NASA Launches Unmanned Moon Shot, First in Decade

NASA launches 1st moon shot in decade, unmanned probes will scout landing spots for astronauts

NASA Aims for Unmanned Moon Rocket Launch Thursday
This image provided by NASA shows the Atlas rocket with NASA's Lunar Reconnaissance Orbiter, or LRO,... Expand
(Jack Pfaller/NASA/AP Photo)

NASA launched its first moon shot in a decade Thursday, sending up a pair of unmanned science probes that will help determine where astronauts could land and set up camp in years to come.

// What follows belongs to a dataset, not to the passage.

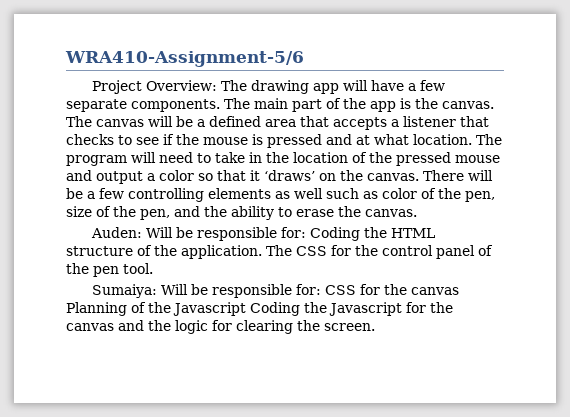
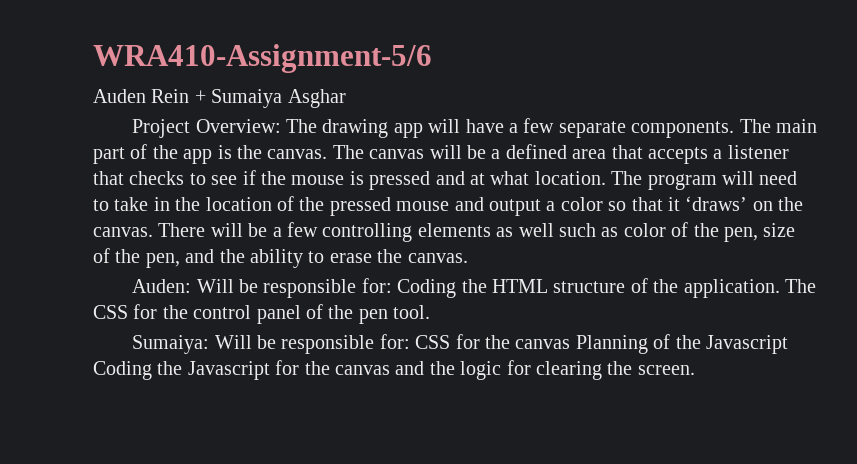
(304, 59) none -> [93,89,346,108] // Auden Rein + Sumaiya Asghar

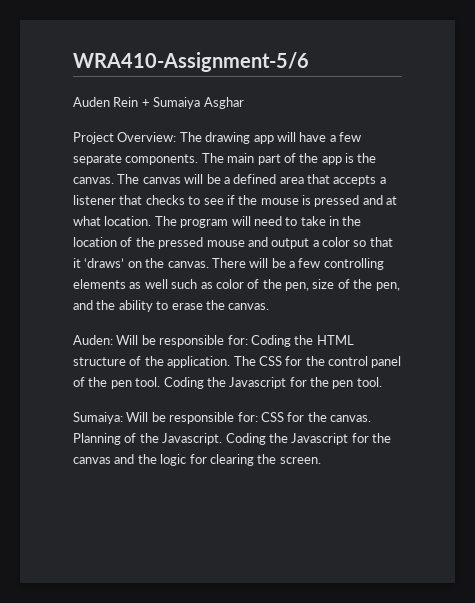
(431, 312) none -> [163,377,382,389] Coding the Javascript for the pen tool.
[515,339,571,349] canvas -> [330,415,371,422] canvas.
[705,335,788,354] Javascript -> [162,433,223,445] Javascript.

The liftoff occurred just one month and two days shy of the 40th anniversary of the first lunar footprints. The mission is a first step in NASA's effort to return humans to the moon by 2020.

Scientists cheered as the Atlas V rocket carrying the two spacecraft blasted off in late afternoon, ducking through clouds and providing an exhilarating start to the $583 million mission.

"It was amazing," said John Keller, a deputy project scientist.

The two spacecraft should reach the moon in four to five days — or by early next week. One will enter into an orbit around the moon for a mapping mission. The other will swing past the moon and go into an elongated orbit around Earth that will put it on course to crash into a crater at the moon's south pole in October.